___ EXERCISE MATERIALS ___
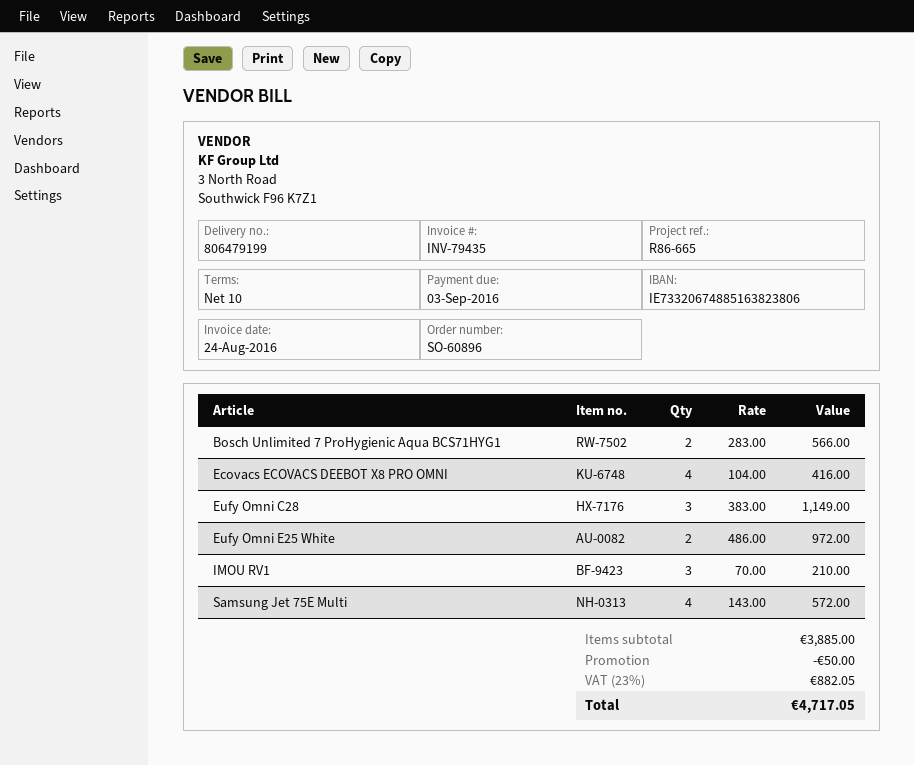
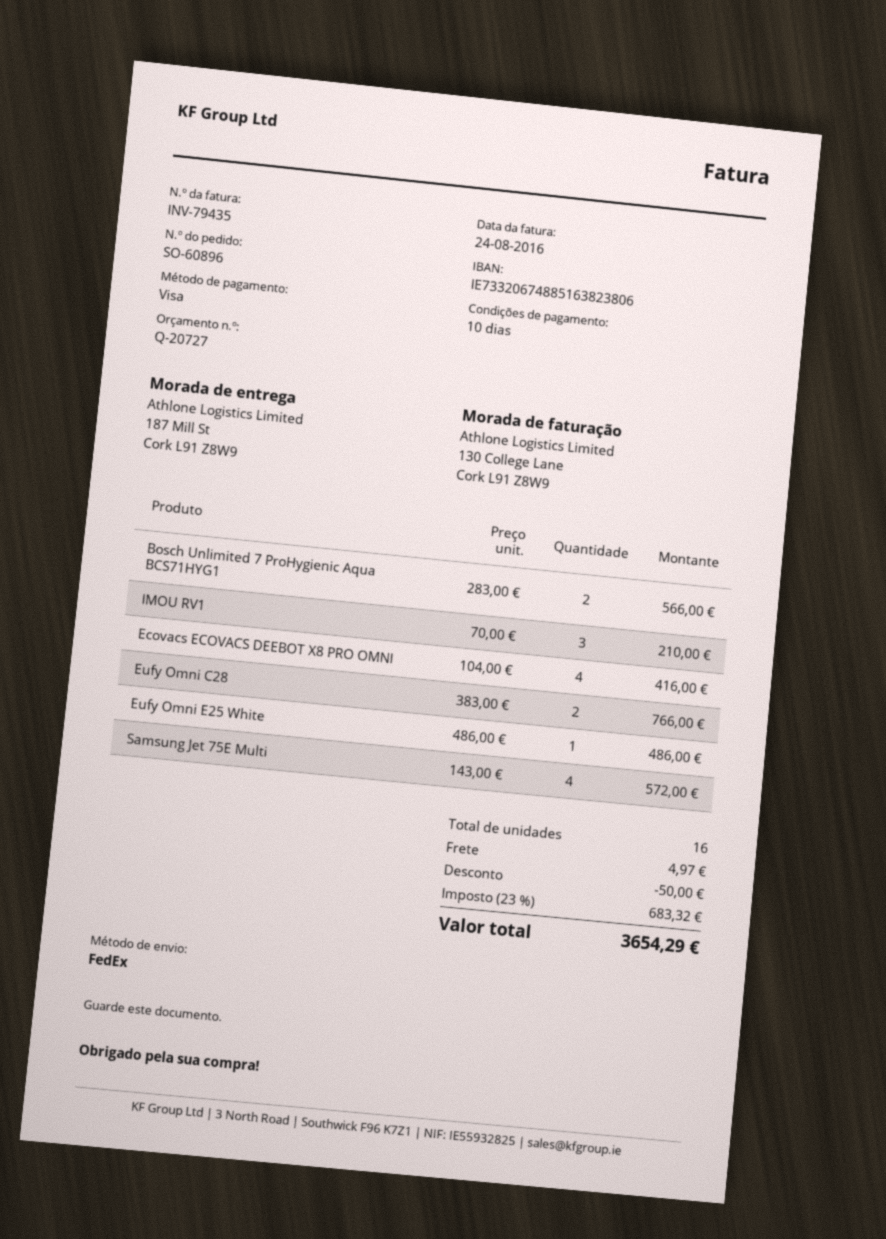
Eufy Omni C28: 3 x 383.00 = 1149.00 -> 2 x 383.00 = 766.00
Eufy Omni E25 White: 2 x 486.00 = 972.00 -> 1 x 486.00 = 486.00
shipping: none -> 4.97
tax: 23% = 882.05 -> 23% = 683.32
total: 4717.05 -> 3654.29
___
Only the lines from the one containing "Eufy Omni E25" through the last line of the records are to be set down, exactly as they appear.

Eufy Omni E25 White: 2 x 486.00 = 972.00 -> 1 x 486.00 = 486.00
shipping: none -> 4.97
tax: 23% = 882.05 -> 23% = 683.32
total: 4717.05 -> 3654.29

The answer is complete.